## Instructions to follow
Pull every line of the entries that has the word "Going".

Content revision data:
★ ★ ★ ★ ★
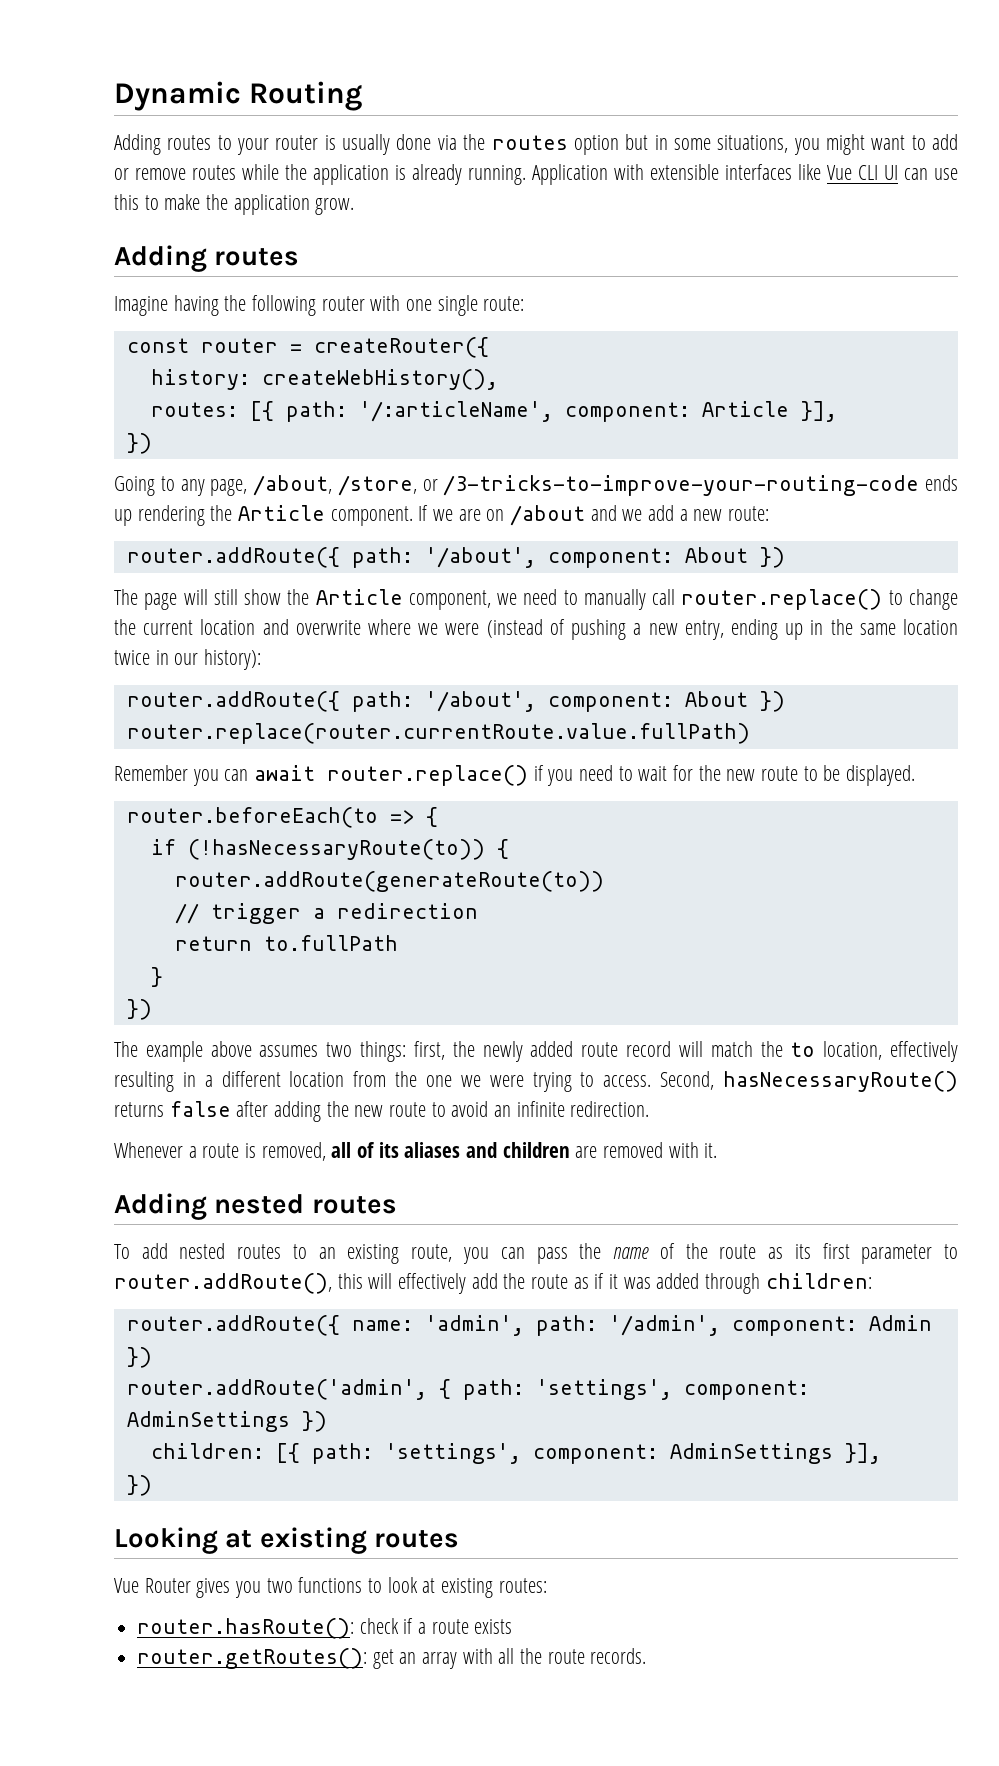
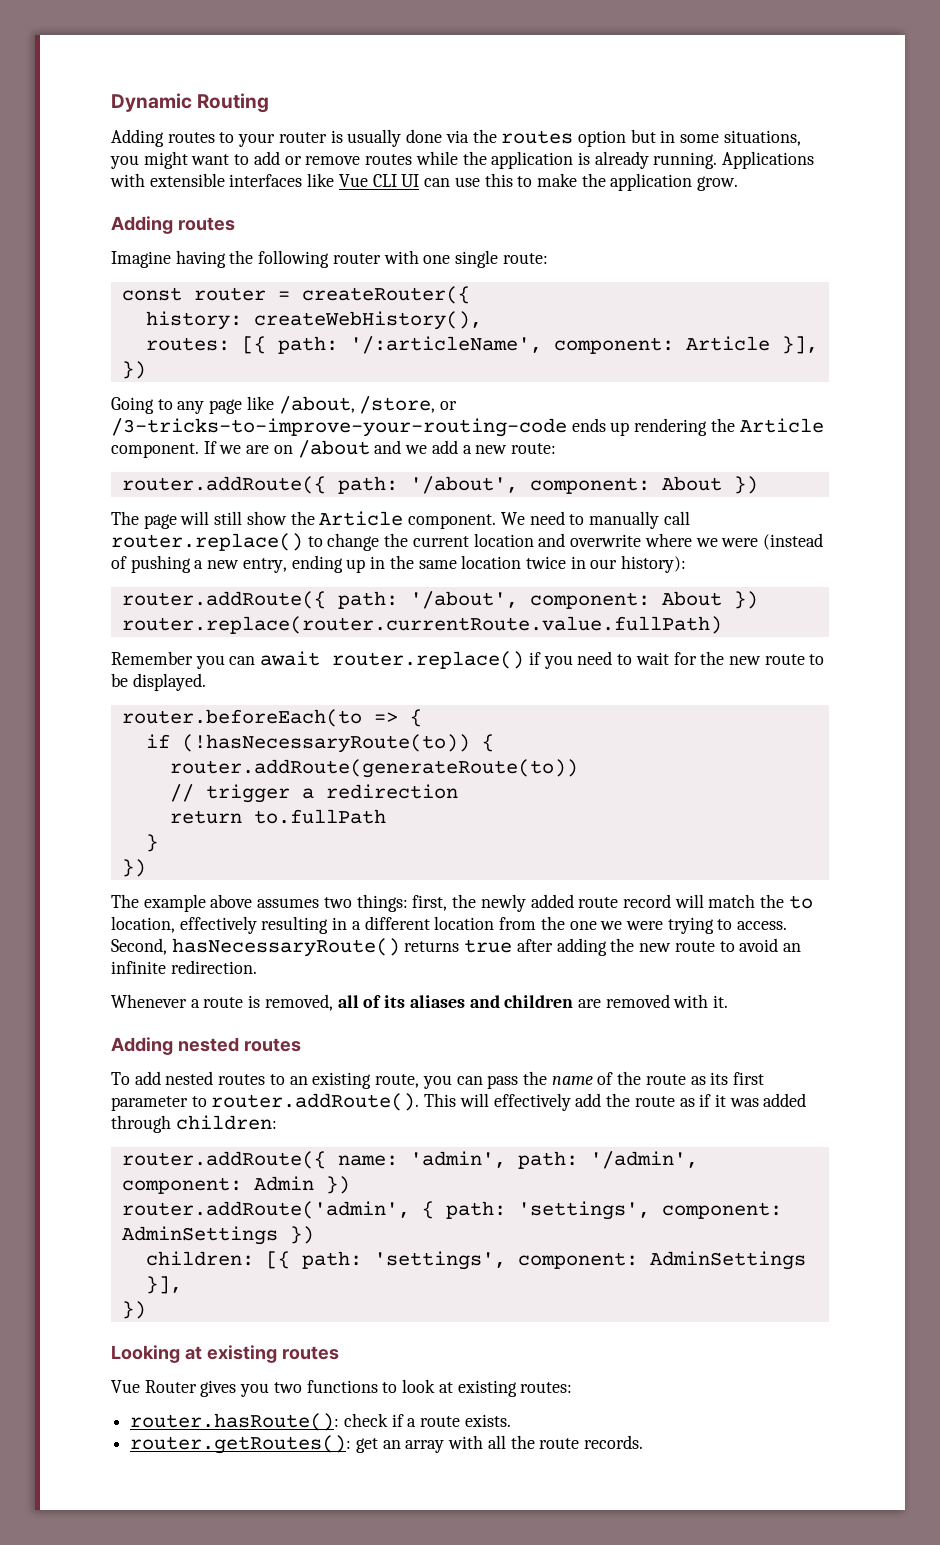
- Application with extensible interfaces like Vue CLI UI can use this to make the application grow.
+ Applications with extensible interfaces like Vue CLI UI can use this to make the application grow.
- Going to any page, /about, /store, or /3-tricks-to-improve-your-routing-code ends up rendering the Article component.
+ Going to any page like /about, /store, or /3-tricks-to-improve-your-routing-code ends up rendering the Article component.
- The page will still show the Article component, we need to manually call router.replace() to change the current location and overwrite where we were (instead of pushing a new entry, ending up in the same location twice in our history):
+ The page will still show the Article component. We need to manually call router.replace() to change the current location and overwrite where we were (instead of pushing a new entry, ending up in the same location twice in our history):
- Second, hasNecessaryRoute() returns false after adding the new route to avoid an infinite redirection.
+ Second, hasNecessaryRoute() returns true after adding the new route to avoid an infinite redirection.
- To add nested routes to an existing route, you can pass the name of the route as its first parameter to router.addRoute(), this will effectively add the route as if it was added through children:
+ To add nested routes to an existing route, you can pass the name of the route as its first parameter to router.addRoute(). This will effectively add the route as if it was added through children:
- router.hasRoute(): check if a route exists
+ router.hasRoute(): check if a route exists.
★ ★ ★ ★ ★
## Written answer
- Going to any page, /about, /store, or /3-tricks-to-improve-your-routing-code ends up rendering the Article component.
+ Going to any page like /about, /store, or /3-tricks-to-improve-your-routing-code ends up rendering the Article component.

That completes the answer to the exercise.